2015 IEEE International Conference on Multimedia and Expo (ICME) (2015)
June 29, 2015 to July 3, 2015
Jie Huang , University of Science and Technology of China, Hefei, China
Wengang Zhou , University of Science and Technology of China, Hefei, China
Houqiang Li , University of Science and Technology of China, Hefei, China
Weiping Li , University of Science and Technology of China, Hefei, China
Sign Language Recognition (SLR) targets on interpreting the sign language into text or speech, so as to facilitate the communication between deaf-mute people and ordinary people. This task has broad social impact, but is still very challenging due to the complexity and large variations in hand actions. Existing methods for SLR use hand-crafted features to describe sign language motion and build classification models based on those features.

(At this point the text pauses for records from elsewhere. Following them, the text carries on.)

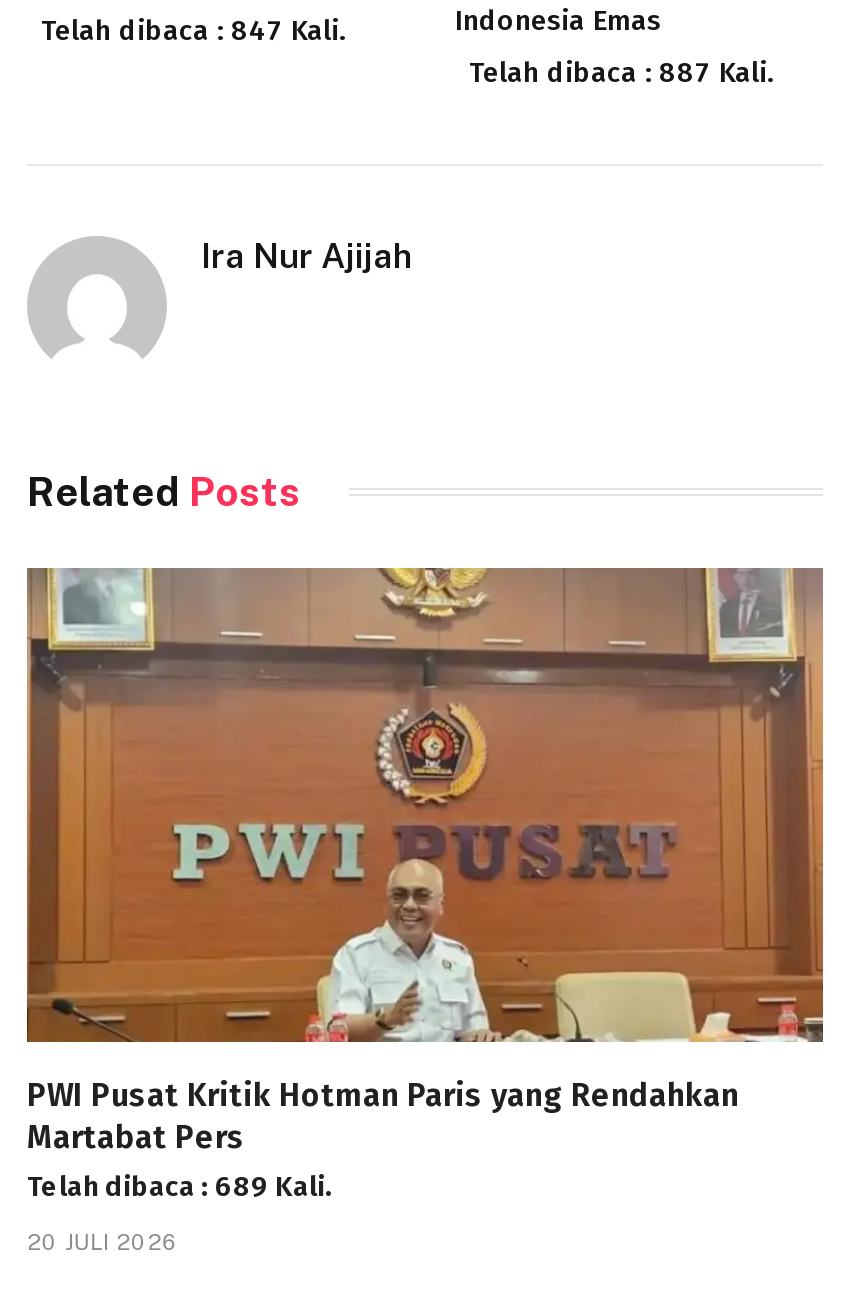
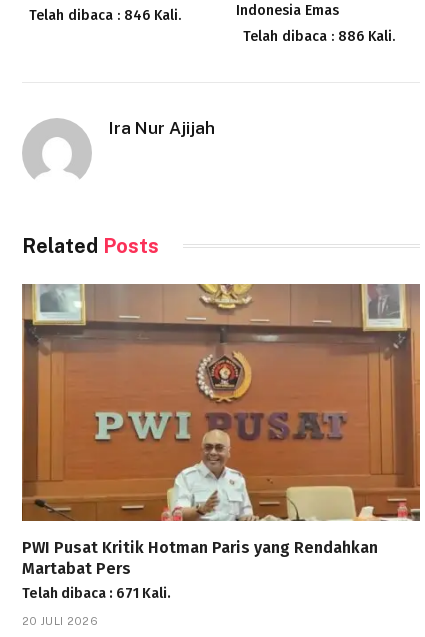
- Telah dibaca : 847 Kali.
+ Telah dibaca : 846 Kali.

- Telah dibaca : 887 Kali.
+ Telah dibaca : 886 Kali.

- Telah dibaca : 689 Kali.
+ Telah dibaca : 671 Kali.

However, it is difficult to design reliable features to adapt to the large variations of hand gestures. To approach this problem, we propose a novel 3D convolutional neural network (CNN) which extracts discriminative spatial-temporal features from raw video stream automatically without any prior knowledge, avoiding designing features. To boost the performance, multi-channels of video streams, including color information, depth clue, and body joint positions, are used as input to the 3D CNN in order to integrate color, depth and trajectory information. We validate the proposed model on a real dataset collected with Microsoft Kinect and demonstrate its effectiveness over the traditional approaches based on hand-crafted features.
Three-dimensional displays, Feature extraction, Gesture recognition, Assistive technology, Hidden Markov models, Convolution, Trajectory
Jie Huang, Wengang Zhou, Houqiang Li and Weiping Li, "Sign Language Recognition using 3D convolutional neural networks," 2015 IEEE International Conference on Multimedia and Expo (ICME), Turin, Italy, 2015, pp. 1-6.